La historia cuenta que había dos hermanos que se querían con toda el alma. Ambos eran agricultores. Uno se casó y el otro permaneció soltero. Decidieron seguir repartiendo toda su cosecha a medias.
Una noche el soltero soñó: «¡No es justo! Mi hermano tiene mujer e hijos y recibe la misma proporción de cosecha que yo que estoy solo. Iré por las noches a su montón de trigo y le añadiré varios sacos sin que él se dé cuenta.»
A su vez, el hermano casado soñó también una noche: «¡No es justo! Yo tengo mujer e hijos y mi futuro estará asegurado con ellos. A mi hermano, que está solo, ¿quién lo ayudará? Iré por las noches a su montón de trigo y le añadiré varios sacos sin que se dé cuenta.»
Así lo hicieron ambos hermanos. Y, ¡oh, sorpresa!, ambos se encontraron en el camino, una misma noche, portando sacos el uno para el otro. Se miraron, comprendieron lo que pasaba y se abrazaron con un abrazo de hermano, aún más fuerte, y para siempre.
Preciosa narración popular que nos invita a salir de nuestros egoísmos para pensar más en los demás. Cuando hay generosidad, cuando se olvida uno de sí mismo y piensa en el otro para hacerlo feliz, se alcanza la felicidad que nace del amor y de la fraternidad. La sospecha, la envidia y la avaricia son carcoma que empobrece nuestras vidas y nos hace sufrir mucho.

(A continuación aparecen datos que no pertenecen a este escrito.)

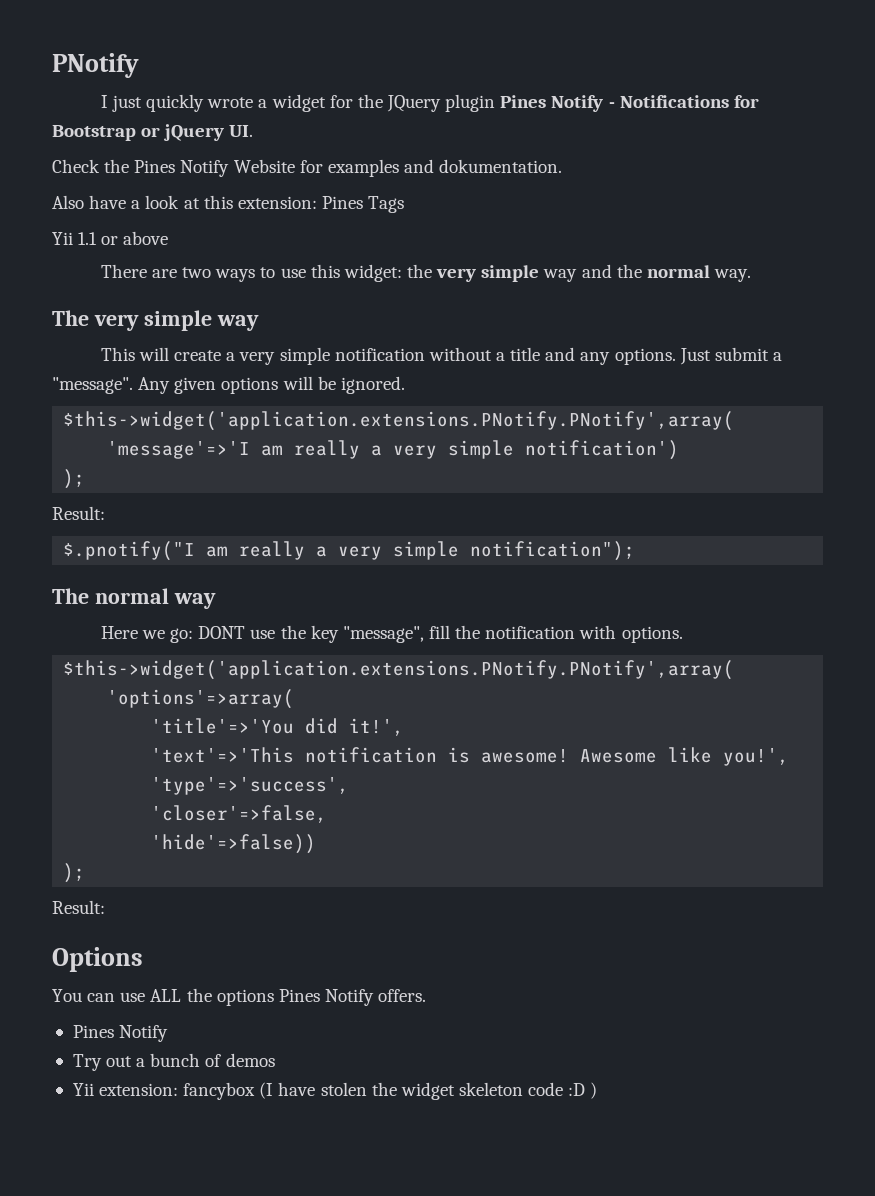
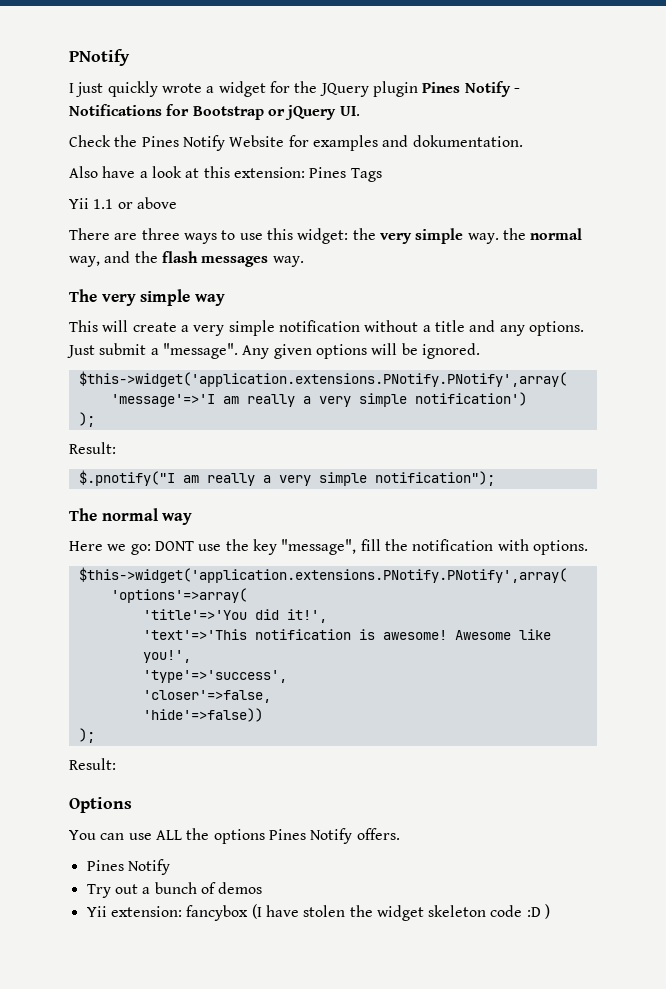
[182,267,212,278] two -> [141,228,180,240] three
[543,264,710,282] way and the normal -> [467,228,583,244] [69,251,269,267] way. the normal way, and the flash messages

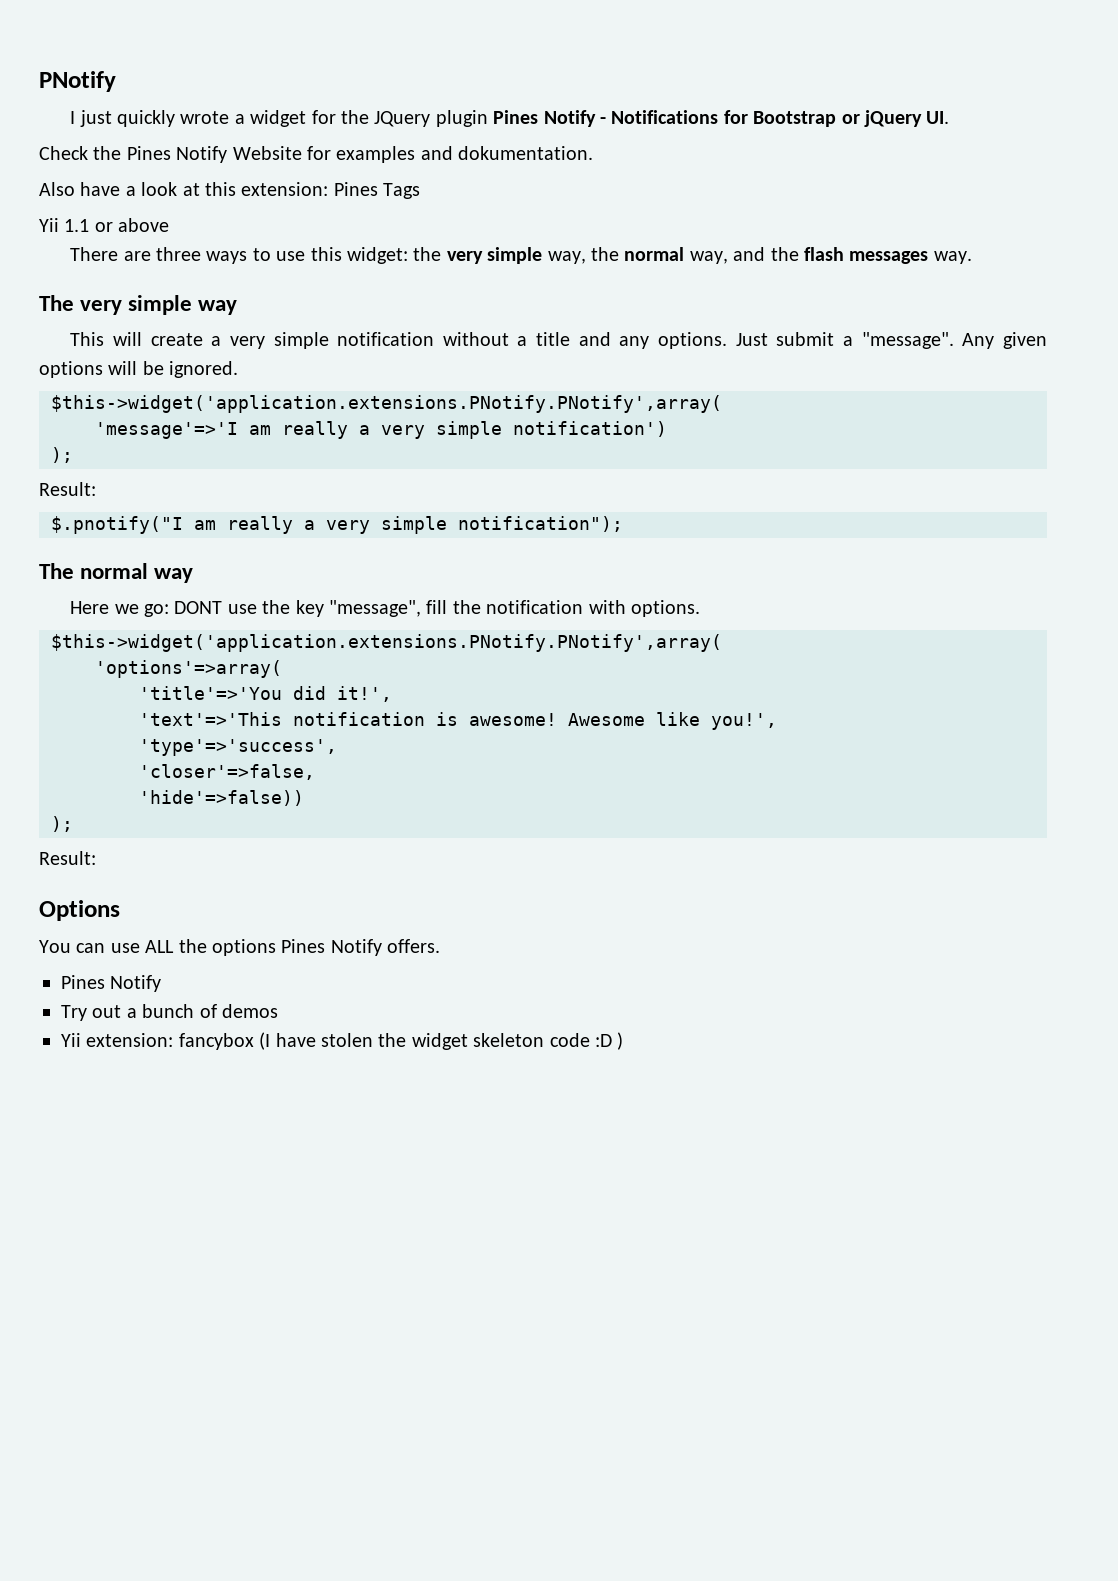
[467,233,499,244] way. -> [547,251,586,264] way,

El amor no es sólo un sentimiento, sino que se debe entender en el sentido que tiene el verbo amar en hebreo (leehov), que significa hacer el bien. Como decía san Ignacio de Loyola, «el amor se debe poner más en las obras que en las palabras». Así puede mostrar toda su fecundidad, y nos permite experimentar la felicidad de dar, la nobleza y la grandeza de entregarse, sin medir, sin reclamar pagos, por el solo gusto de dar y de servir.
Se cuenta que, en una ocasión, la hermana pequeña de santo Tomás de Aquino le preguntó: «¿Tomás, qué tengo yo que hacer para ser santa?» Ella esperaba una respuesta muy profunda y complicada, pero el santo le respondió: «Hermana, para ser santa basta querer». ¡Sí!, querer. Pero querer con todas las fuerzas y con toda la voluntad. Es decir, que no es suficiente con un quisiera. La persona que quiere puede hacer maravillas; pero el que se queda con el quisiera es sólo un soñador o un idealista.
Jesús, nuestro Dios y Señor, nos enseñó a vivir pensando más en los otros que en nosotros mismos, porque «siendo rico se hizo pobre para enriquecernos con su pobreza», nos dice san Pablo.
Qué bonito sería si todos nos amaramos como los dos hermanos de nuestra historia: pensando en el otro para hacerlo feliz.